Paul Manish, Nayak Dipti Pravamayee, Thatoi Hrudayanath
Department of Biotechnology, North Orissa University, Takatpur, Baripada, Odisha, 757003, India.
J Genet Eng Biotechnol. 2020 Dec 11;18(1):81. doi: 10.1186/s43141-020-00099-7.
Xylanase has long been recognized as a widely used industrially important enzyme. There are some bacterial species already reported to produce xylanase which have potent xylanolytic activity towards the use of this enzyme in the production of bioethanol from lignocellulosic biomass. In this view, an efficient xylanolytic bacterial strain was isolated and screened from the soil sample of Simlipal Biosphere Reserve. Enzymatic assay for the xylanase activity was evidenced from the most potent bacterial strain, and the culture condition was optimized for obtaining the maximum enzyme activity. The most potent xylanolytic strain was also identified using biochemical and molecular methods.
Nineteen xylanolytic bacteria (SXB1-SXB19) were isolated from Simlipal forest soil samples following dilution plate technique using corn cob xylan-enriched nutrient agar medium and screened for their xylanase-producing ability.
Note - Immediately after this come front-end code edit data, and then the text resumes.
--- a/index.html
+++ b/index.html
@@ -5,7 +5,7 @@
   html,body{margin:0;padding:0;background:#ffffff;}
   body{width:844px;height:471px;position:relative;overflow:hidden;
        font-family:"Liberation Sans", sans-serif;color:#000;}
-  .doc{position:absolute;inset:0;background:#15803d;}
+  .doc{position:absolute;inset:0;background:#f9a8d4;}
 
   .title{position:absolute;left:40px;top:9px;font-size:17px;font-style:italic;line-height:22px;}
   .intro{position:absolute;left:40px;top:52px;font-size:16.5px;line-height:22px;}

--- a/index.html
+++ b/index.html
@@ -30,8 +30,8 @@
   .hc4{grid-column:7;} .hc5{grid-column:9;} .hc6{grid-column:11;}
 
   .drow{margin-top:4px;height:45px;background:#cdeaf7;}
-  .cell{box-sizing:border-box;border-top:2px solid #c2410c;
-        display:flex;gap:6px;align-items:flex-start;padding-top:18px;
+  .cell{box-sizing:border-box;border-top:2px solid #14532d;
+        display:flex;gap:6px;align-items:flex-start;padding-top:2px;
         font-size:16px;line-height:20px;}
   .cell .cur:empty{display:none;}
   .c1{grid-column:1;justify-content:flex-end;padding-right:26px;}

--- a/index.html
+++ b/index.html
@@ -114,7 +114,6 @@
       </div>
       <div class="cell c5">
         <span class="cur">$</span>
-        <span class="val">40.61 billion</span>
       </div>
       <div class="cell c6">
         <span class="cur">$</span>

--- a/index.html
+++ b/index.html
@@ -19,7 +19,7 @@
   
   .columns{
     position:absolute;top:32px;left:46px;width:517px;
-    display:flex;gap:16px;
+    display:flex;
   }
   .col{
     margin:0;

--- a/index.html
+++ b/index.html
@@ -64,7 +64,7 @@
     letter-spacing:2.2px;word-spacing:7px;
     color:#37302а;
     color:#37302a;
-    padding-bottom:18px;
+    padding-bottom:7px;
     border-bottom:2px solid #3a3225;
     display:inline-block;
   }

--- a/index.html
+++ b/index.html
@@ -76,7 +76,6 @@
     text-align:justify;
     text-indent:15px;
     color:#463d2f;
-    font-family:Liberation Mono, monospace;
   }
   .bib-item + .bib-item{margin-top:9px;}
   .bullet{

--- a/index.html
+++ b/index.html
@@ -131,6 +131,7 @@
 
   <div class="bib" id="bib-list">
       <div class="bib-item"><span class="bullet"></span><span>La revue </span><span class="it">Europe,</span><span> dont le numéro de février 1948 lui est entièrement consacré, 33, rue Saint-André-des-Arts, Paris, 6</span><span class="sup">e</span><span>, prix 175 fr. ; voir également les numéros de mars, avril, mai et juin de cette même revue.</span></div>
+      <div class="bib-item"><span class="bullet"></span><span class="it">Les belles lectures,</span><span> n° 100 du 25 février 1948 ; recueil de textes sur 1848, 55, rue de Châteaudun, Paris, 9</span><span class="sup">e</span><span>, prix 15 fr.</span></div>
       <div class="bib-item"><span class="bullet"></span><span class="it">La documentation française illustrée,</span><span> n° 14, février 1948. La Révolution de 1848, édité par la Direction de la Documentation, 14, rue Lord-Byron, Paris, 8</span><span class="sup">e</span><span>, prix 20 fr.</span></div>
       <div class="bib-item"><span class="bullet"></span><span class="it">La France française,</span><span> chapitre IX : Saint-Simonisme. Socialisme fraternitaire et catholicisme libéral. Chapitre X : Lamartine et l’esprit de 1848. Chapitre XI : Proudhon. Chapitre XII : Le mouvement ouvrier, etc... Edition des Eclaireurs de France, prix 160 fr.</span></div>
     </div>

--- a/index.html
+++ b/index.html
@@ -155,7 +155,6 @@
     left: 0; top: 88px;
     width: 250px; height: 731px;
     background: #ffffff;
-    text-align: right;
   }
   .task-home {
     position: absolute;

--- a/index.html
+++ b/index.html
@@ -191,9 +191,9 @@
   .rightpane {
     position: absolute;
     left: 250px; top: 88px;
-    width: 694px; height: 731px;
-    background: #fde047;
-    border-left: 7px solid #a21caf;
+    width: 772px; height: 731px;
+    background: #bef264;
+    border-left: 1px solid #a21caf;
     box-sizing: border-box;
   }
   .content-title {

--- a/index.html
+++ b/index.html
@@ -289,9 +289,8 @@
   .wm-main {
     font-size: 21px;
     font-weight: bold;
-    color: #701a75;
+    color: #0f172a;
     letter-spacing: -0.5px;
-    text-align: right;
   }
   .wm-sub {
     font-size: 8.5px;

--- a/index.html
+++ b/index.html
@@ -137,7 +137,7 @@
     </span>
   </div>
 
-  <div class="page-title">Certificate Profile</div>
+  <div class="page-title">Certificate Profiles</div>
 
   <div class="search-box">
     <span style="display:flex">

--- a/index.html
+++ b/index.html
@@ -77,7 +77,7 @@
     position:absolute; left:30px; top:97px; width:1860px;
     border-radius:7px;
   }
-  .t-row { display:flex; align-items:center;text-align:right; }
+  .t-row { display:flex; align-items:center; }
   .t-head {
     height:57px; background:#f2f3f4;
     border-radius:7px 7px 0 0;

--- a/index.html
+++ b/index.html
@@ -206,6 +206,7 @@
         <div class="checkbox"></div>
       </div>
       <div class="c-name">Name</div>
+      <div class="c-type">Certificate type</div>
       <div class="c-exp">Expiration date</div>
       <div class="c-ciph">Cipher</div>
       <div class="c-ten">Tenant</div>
Among these isolates, SXB19 showed maximum xylanolytic potential with a halozone size of 2.5 cm as evident in the formation of prominent yellow patches surrounding its growth in xylan-enriched nutrient agar plate. In unoptimized condition, SXB19 showed the highest enzymatic activity of 22.5 IU/ml among the 19 bacterial strains. In order to optimize the culture conditions for maximizing the xylanase production, Box-Behnken design of response surface methodology (RSM) was used. Four variables such as incubation time, pH, substrate (corn cob xylan) concentration, and temperature were considered for the RSM optimization study. From the results, it is evident that in an optimized condition of incubation time 36 h, pH 6.0, xylan concentration 0.5%, and temperature 42.5 °C, the enzyme activity reached a maximum of 152 IU/ml with nearly 6.75 times increase from the unoptimised condition. Besides, xylanase production from SXB19 was considerable in the presence of xylan followed by starch, nitrogen source such as urea followed by yeast extract, and mineral ion sources such as KCl followed by MgSO and ZnSO. From different biochemical tests, 16S rRNA gene sequencing, and phylogenetic analysis, the bacterial strain SXB19 was identified as Pseudomonas mohnii.
The isolation of Pseudomonas mohnii, a potent xylanolytic bacterium from Simlipal, is a new report which opens up an opportunity for industrial production of xylanase for bioethanol production and other applications.
木聚糖酶长期以来一直被认为是一种广泛应用的重要工业酶。已有一些细菌物种被报道能产生木聚糖酶,这些酶对利用木质纤维素生物质生产生物乙醇具有强大的木聚糖分解活性。基于此,从西姆利帕尔生物圈保护区的土壤样本中分离并筛选出了一株高效的木聚糖分解细菌菌株。对最具潜力的细菌菌株进行了木聚糖酶活性的酶学测定,并对培养条件进行了优化以获得最大酶活性。还使用生化和分子方法对最具潜力的木聚糖分解菌株进行了鉴定。
采用稀释平板技术,使用富含玉米芯木聚糖的营养琼脂培养基从西姆利帕尔森林土壤样本中分离出19株木聚糖分解细菌(SXB1 - SXB19),并筛选了它们产生木聚糖酶的能力。在这些分离株中,SXB19表现出最大的木聚糖分解潜力,在富含木聚糖的营养琼脂平板上其生长周围形成明显的黄色斑块,晕圈大小为2.5厘米。在未优化的条件下,SXB19在19株细菌菌株中表现出最高的酶活性,为22.5 IU/ml。为了优化培养条件以最大化木聚糖酶的产量,采用了响应面法(RSM)的Box - Behnken设计。在RSM优化研究中考虑了四个变量,即培养时间、pH、底物(玉米芯木聚糖)浓度和温度。结果表明,在培养时间36小时、pH 6.0、木聚糖浓度0.5%和温度42.5℃的优化条件下,酶活性达到最大值152 IU/ml,比未优化条件下增加了近6.75倍。此外,在有木聚糖存在的情况下,SXB19产生的木聚糖酶量可观,其次是淀粉;氮源方面,尿素其次是酵母提取物;矿物离子源方面,KCl其次是MgSO和ZnSO。通过不同的生化试验、16S rRNA基因测序和系统发育分析,细菌菌株SXB19被鉴定为莫氏假单胞菌。
从西姆利帕尔分离出的高效木聚糖分解细菌莫氏假单胞菌是一项新的报道,为工业生产用于生物乙醇生产及其他应用的木聚糖酶开辟了机会。